The US composite rate has declined by 1% in the third quarter of 2025 after remaining flat in the prior quarter, according to Marsh’s Global Insurance Market Index.

Several factors contributed to this trend, including intensified insurer competition due to increased capacity from new and existing insurers, due in part to improved financial performance and lower reinsurance costs.
Additionally, some insurers offered more favourable policy terms to secure business and counteract rate reductions, while clients sought cost-effective solutions for better control of costs and balance sheet protection.
Insureds with loss history or submission quality viewed less favourably by insurers may have experienced below-average rate outcomes, Marsh noted.
In contrast to property’s decline, casualty insurance rates increased slightly, by 8%, compared to 9% in the prior quarter; excluding workers’ compensation, the increase was 11%.
Workers’ compensation insurers remained focused on rising reserves and medical costs, which have the potential to drive future rate increases.
Auto liability continued to face pressure from large jury verdicts and rising auto physical damage repair costs. General liability (GL) rates rose 2%, with higher increases typically seen in real estate, hospitality, and public entities sectors, due to loss activity.
Insurers raised auto and GL retentions and corridor deductibles, especially for larger clients. GL coverage now frequently excludes PFAS, biometric, and cyber, with additional exclusions for sexual abuse and human trafficking in real estate and hospitality.
Insurers in the umbrella/excess liability market saw risk-adjusted rates rise 16%, down from 18% in the previous quarter, with general rates increasing 9%.
Adverse US litigation developments prompted some insurers to offer a maximum of $10 million in capacity per risk. Lead umbrella programs with favourable loss experience typically saw rate increases of 12% to 15%, while those with adverse losses faced increases of 30% or more.
Meanwhile, financial and professional lines rates declined 2% after being flat in the prior quarter. Directors and officers liability (D&O) rates declined 3%, although insurers are starting to resist the large decreases experienced over the past three years.

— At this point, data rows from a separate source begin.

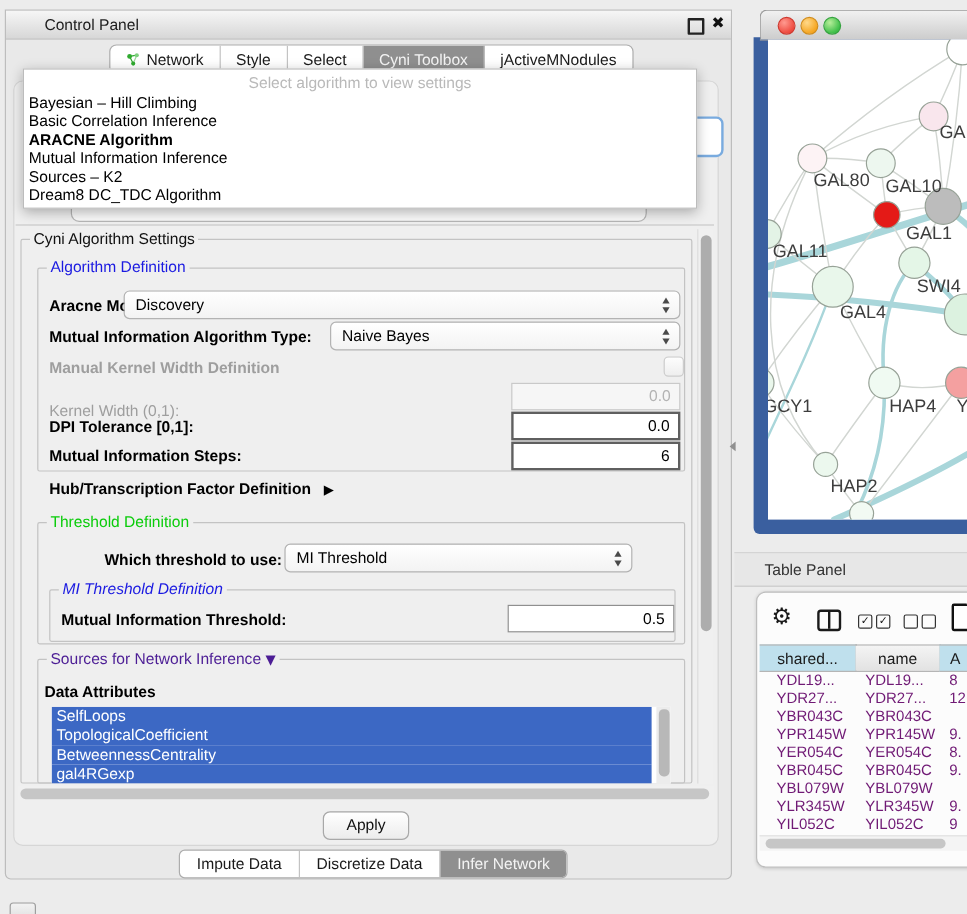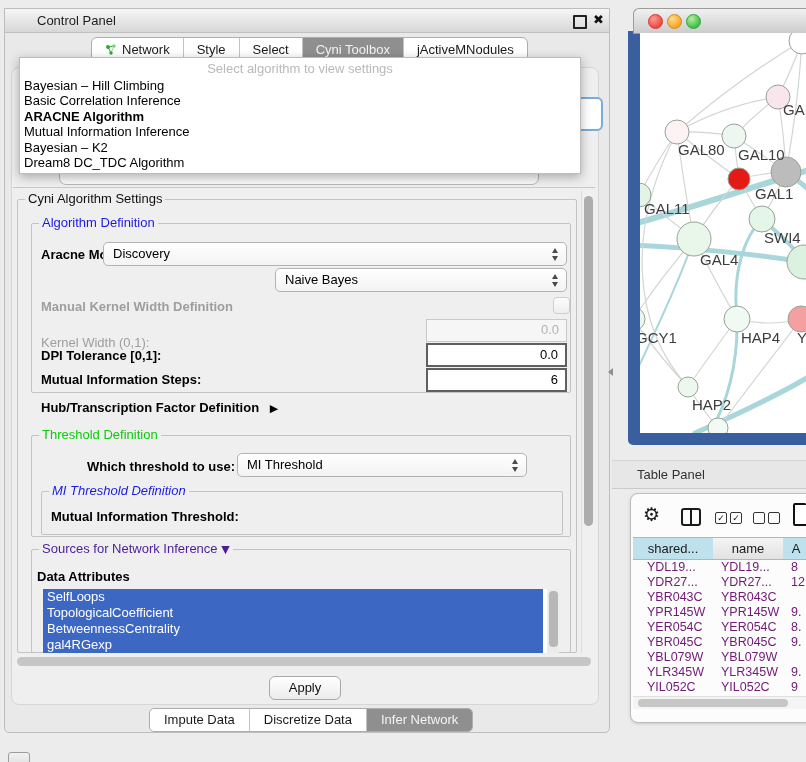"Bayesian – K2" div.pitem { text: Bayesian -> Sources }
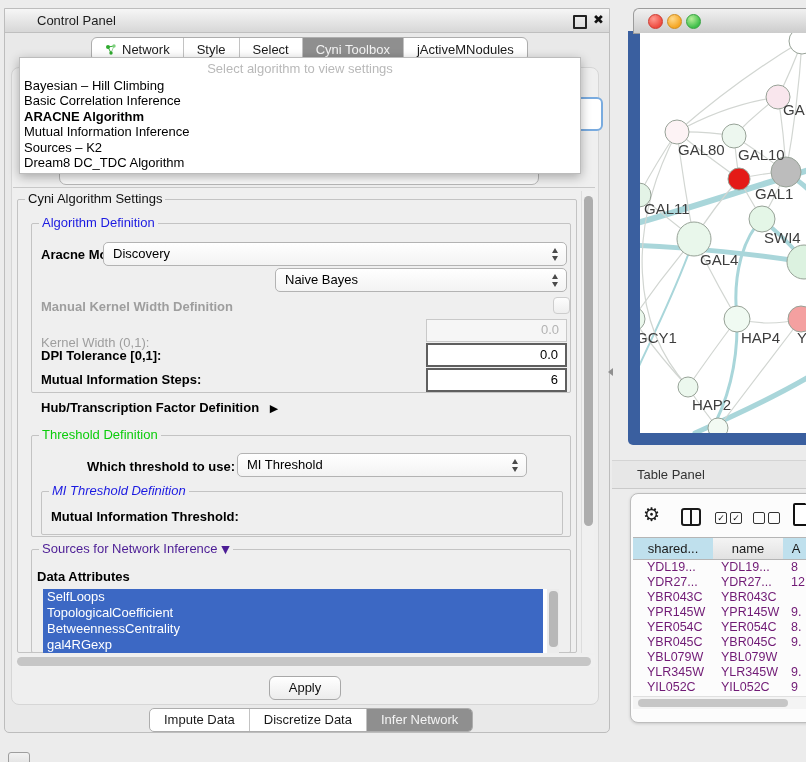"Mutual Information Algorithm Type:" span.flabel { html: none -> <span>Mutual Information Algorithm Type:</span> }
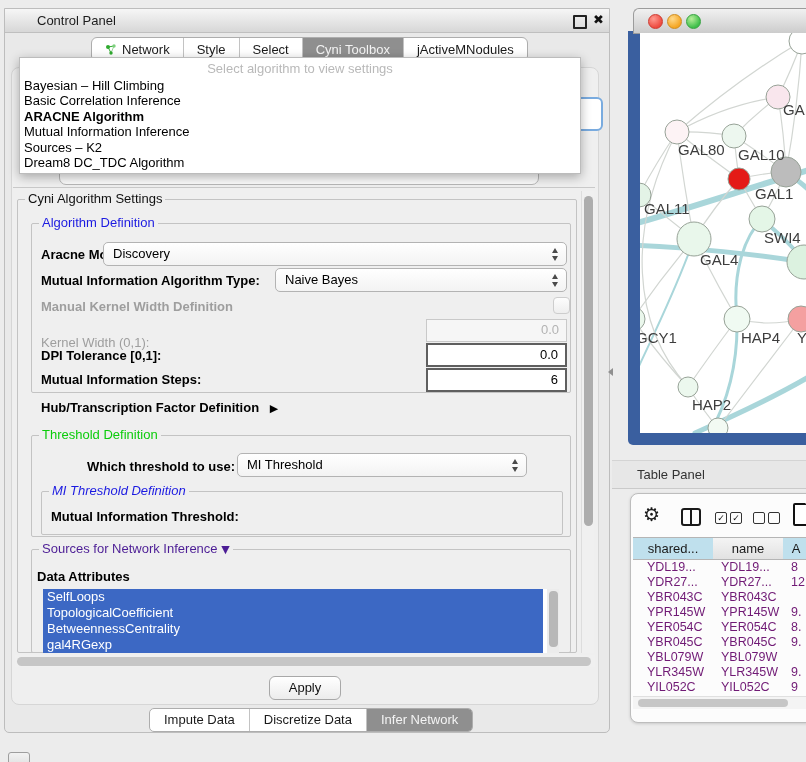"0.5" div.numfield { html: none -> <div> <span>0.5</span> </div> }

Fiduciary rates also decreased by 2%, compared to a 1% increase in the second quarter. Lawsuits applying Employee Retirement Income Security Act (ERISA) theories, particularly involving excessive fees in retirement and health plans.
According to Marsh, this has contributed to insurer uncertainty, leading them to seek minimum class-action retentions of $1 million to 10 million for larger plans.
Financial institutions rates decreased 2%, compared to being flat in the prior quarter, while errors and omissions (E&O) rates increased 1%, the same as in the prior quarter.
Finally, cyber insurance rates continued a downward trend, decreasing for the 10th consecutive quarter to 3%.
Capacity remained stable, with additional supply anticipated before year-end from new managing general agents (MGAs) and direct insurers.
The emergence of generative AI has continued to raise cyber risk concerns, prompting updated underwriting questions on AI development and governance. Through the third quarter, there has been a slight reduction in US claim counts year-over-year.